Neorealismo? Con Project X basta dimenticare il titolo italiano

Project X, di Nima Nourizadeh (2012)
Premessa doverosa: per senso di decenza non verrà qui citato l’indegno sottotitolo italiano del film, tanto se lo volete guardare saprete riconoscerlo. Project X era il nome in progress, in attesa di un titolo definitivo che non è mai arrivato, e racconta di una festa assolutamente folle, e delle sue conseguenze, organizzata da quattro diciassettenni. Con la trama ci fermiamo qui, con la consapevolezza che, se nelle prossime righe non si scriva qualcosa di accattivante, il film verrà visto  soltanto da qualche post adolescente che da qualche parte leggerà il sottotitolo. In realtà i motivi d’interesse nel film stanno nella sua realizzazione: Project X ha un cast formato da tutti attori dilettanti e debuttanti ed è stato girato con la tecnica della ripresa diretta, con la vicenda vista in soggettiva da uno dei protagonisti (sempre lo stesso). Un po’ come Chronicle, ma con la differenza che l’azione qui è ripresa in diretta. A dire la verità il regista, debuttante, si è avvalso anche di alcune scene girate con i cellulari, visto che ogni tanto la soggettiva cambia. Tutto questo per dare qualcosina di nuovo, e cioè un senso di realismo alla vicenda, che in effetti appare allo spettatore come un documentario vero e proprio. Neorealismo? Quale differenza tra i neorealismi storici, italiani e americani? Due: sceneggiatura e progresso. Se i mezzi di ripresa corrispondono esattamente alla realtà attuale, è sulle tematiche che si radica la differenza: dai drammi reali del dopoguerra o depressione, a una ludica analisi della realtà contemporanea. Sempre realtà è, ci mancherebbe. Tirando le somme, il film fa ridere ma non troppo, anzi si configura come una sorta di thriller, dove il padrone di casa è vittima di un evento che col passare dei minuti diventa sempre più grande, assurdo e incontrollabile per il povero protagonista, la cui involuzione riesce a trasmettere allo spettatore una certa inquietudine. Che piaccia o meno, è difficile dirlo: non è bello, né innovativo, e gli attori non sono né Aldo Fabrizi né Anna Magnani… però riesce a raccontare, tramite una serie di eccessi magari non pensabili se non separatamente, la nuova generazione. E non è poco.

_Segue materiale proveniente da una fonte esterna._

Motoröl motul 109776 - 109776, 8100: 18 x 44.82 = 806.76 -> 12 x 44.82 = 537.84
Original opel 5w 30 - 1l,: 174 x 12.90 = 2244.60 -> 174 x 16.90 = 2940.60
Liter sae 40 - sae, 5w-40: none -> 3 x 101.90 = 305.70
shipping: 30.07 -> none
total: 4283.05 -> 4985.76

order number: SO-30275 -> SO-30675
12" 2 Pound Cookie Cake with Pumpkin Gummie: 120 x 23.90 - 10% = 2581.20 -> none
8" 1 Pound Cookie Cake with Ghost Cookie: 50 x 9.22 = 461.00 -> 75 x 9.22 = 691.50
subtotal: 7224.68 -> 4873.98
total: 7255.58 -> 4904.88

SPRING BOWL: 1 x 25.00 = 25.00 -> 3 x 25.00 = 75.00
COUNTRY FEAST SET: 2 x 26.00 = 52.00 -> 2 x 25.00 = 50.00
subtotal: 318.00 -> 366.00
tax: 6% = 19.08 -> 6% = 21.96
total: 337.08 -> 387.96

Se ci pensiamo, il “party movie” ha parenti lontani: se Hollywood Party non aveva particolari esigenze epocali, già il grande Animal House racconta effettivamente una generazione, tramite eccessi che ai tempi sembravano fuori luogo e che oggi appaiono teneri e innocui. Negli anni Ottanta i vari Porky’s hanno pur senza stupire portato avanti il discorso delle feste, che in realtà aveva in Fandango la punta di diamante del decennio. Il tutto fino ad arrivare alla fatidica Una notte da leoni, di quel Todd Philips che qui è produttore, che ha avuto la genialità a livello di sceneggiatura, di non descrivere i fatti narrati del film se non mostrarne le conseguenze il giorno dopo. E, pur coi suoi limiti, Una notte da leoni ha tracciato un percorso, o per dirla in modo meno radical chic, ha fatto tornare la gente al cinema. Qua siamo nella sperimentazione, ma pur sempre davanti a un genere.
Massimo rispetto e andiamo a renderci conto al cinema di come sia veramente una festa… che spacca!